What’s the best low cost small business firewall router. Looking for these features:
VPN Server (pref OpenVPN)
Dual WAN for failover
Firewall incoming traffic filtering by:
IP address & port (basic)
Geolocation/country
Blacklists (like pfBlocker-NG or similar)
Above filtering to work both for port forwarded hosted services & VPN server (some firewalls will have separate settings for VPN server which may be more restrictive instead of using general firewall filtering rules)
QoS or bandwidth limiting of any sort to help prevent sudden download spikes from affecting VoIP phone call quality
DHCP server with reservations - preferably with CSV import/export
DNS proxy with conditional forwarding to forward queries for internal domain to internal DNS server
Reliability of hardware is important: will likely be single unit, rather than HA pair.
TP-Link ER605 SafeStream Gigabit Multi-WAN VPN Router meets some of these requirements, but likely not all (unsure). pfSense is an option and meets all above, but not sure what is the best hardware? Netgate 2100 is an option, but is not widely supplied and at the higher end of the pricepoint here in Australia, so is there any other pfSense hardware that makes sense? I haven’t used Ubiquiti Dream Machine so not sure if that meets all above, but this might be an option. Is there anything else others can suggest?

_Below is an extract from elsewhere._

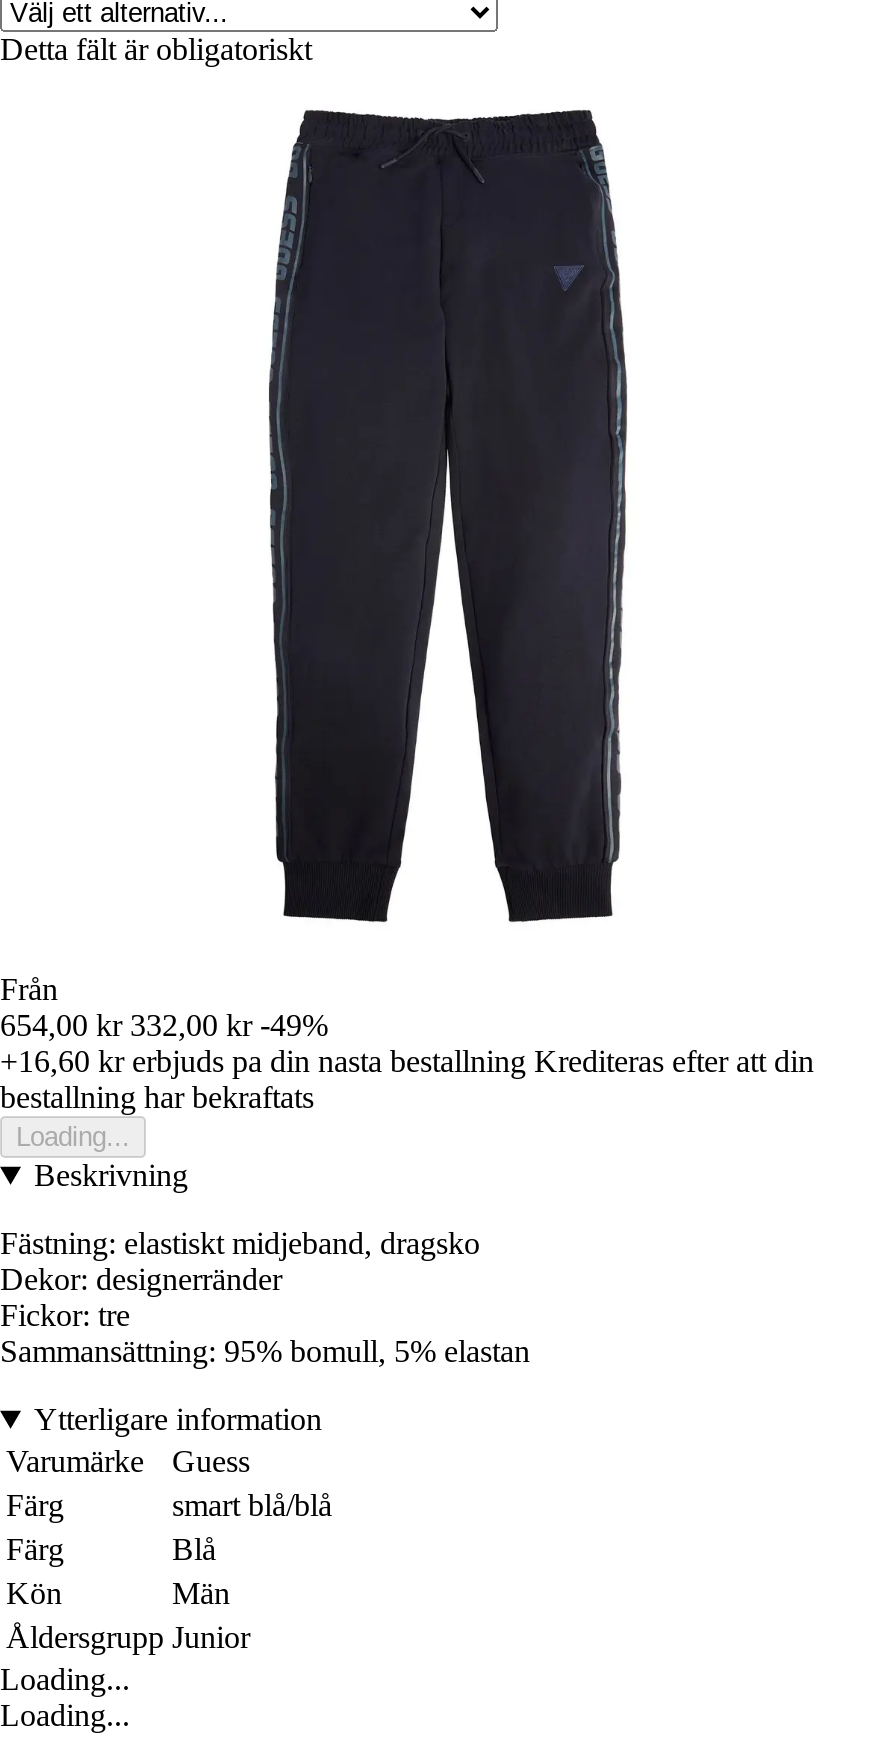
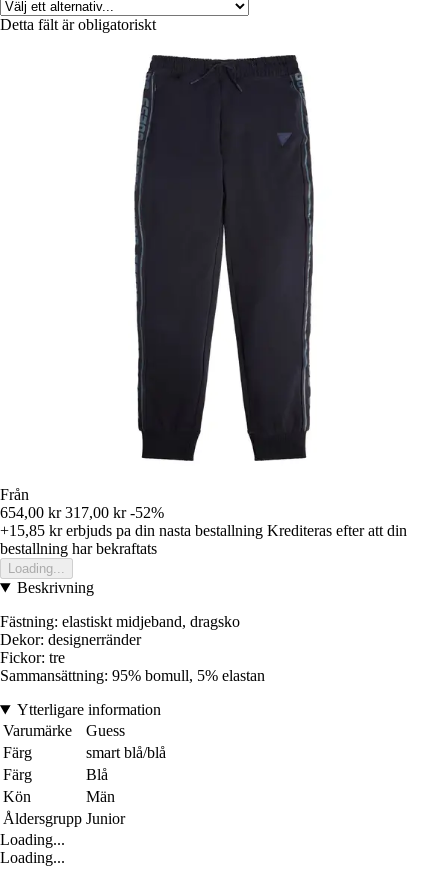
[0,1008,328,1042] 654,00 kr 332,00 kr -49% -> [0,504,164,521] 654,00 kr 317,00 kr -52%
[0,1044,814,1078] +16,60 kr erbjuds pa din nasta bestallning Krediteras efter att din -> [0,522,407,539] +15,85 kr erbjuds pa din nasta bestallning Krediteras efter att din

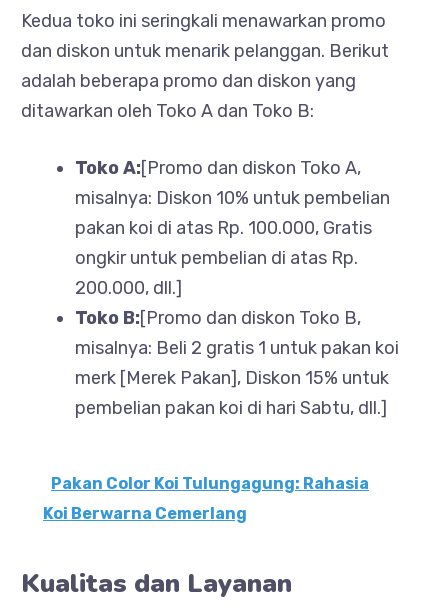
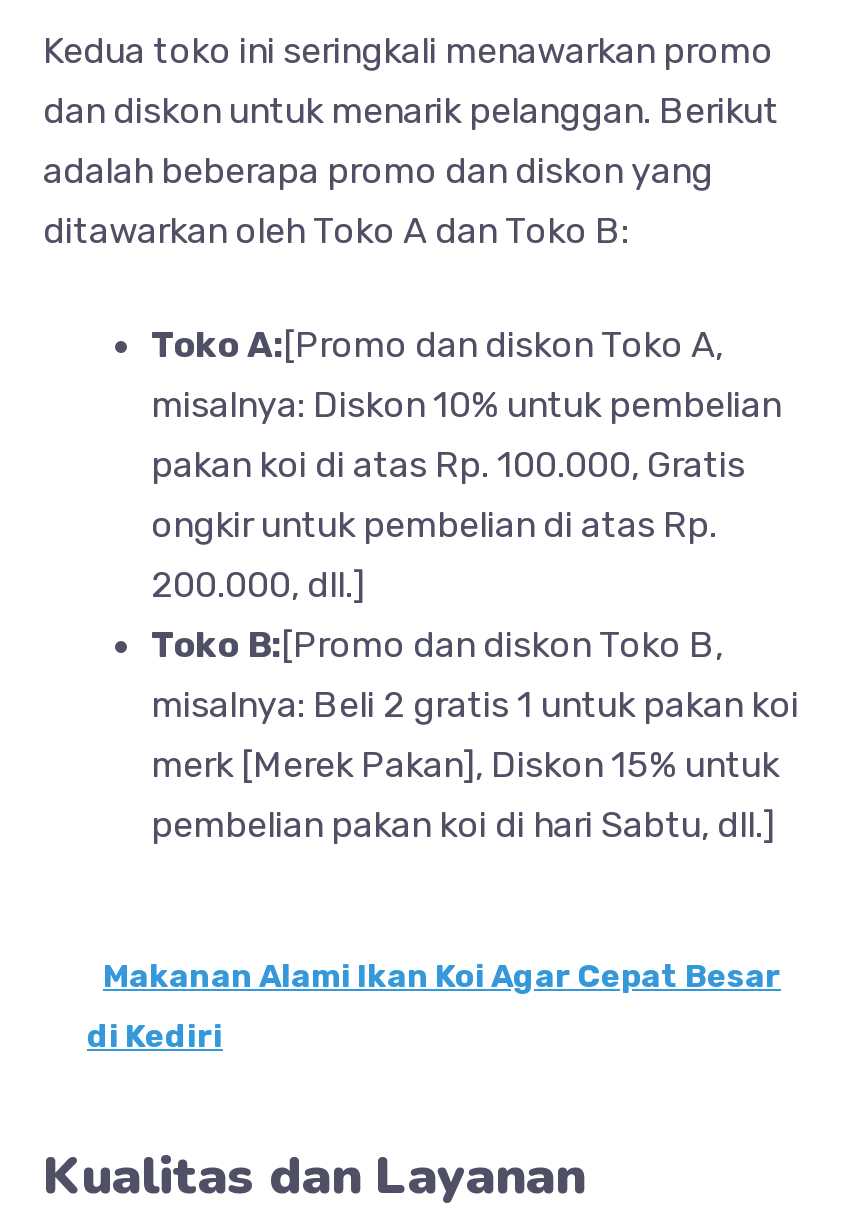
[51,474,369,493] Pakan Color Koi Tulungagung: Rahasia -> [103,956,781,994] Makanan Alami Ikan Koi Agar Cepat Besar
[43,504,247,523] Koi Berwarna Cemerlang -> [87,1016,223,1054] di Kediri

FortiGate 60F is relatively cheap with all those functionalities except maybe blacklists/category filtering, that doesn’t require an active entitlement subscription.
You can buy used unit off eBay at around 200-300$.
Netgate 2100 is an option, but is not widely supplied and at the higher end of the pricepoint here in Australia
A Netgate 2100 is $350 USD, which is $535 AUD. Or 1/3 the price of a flagship smart phone. Might need to reset those budget expectations for a device that’ll make or break most businesses.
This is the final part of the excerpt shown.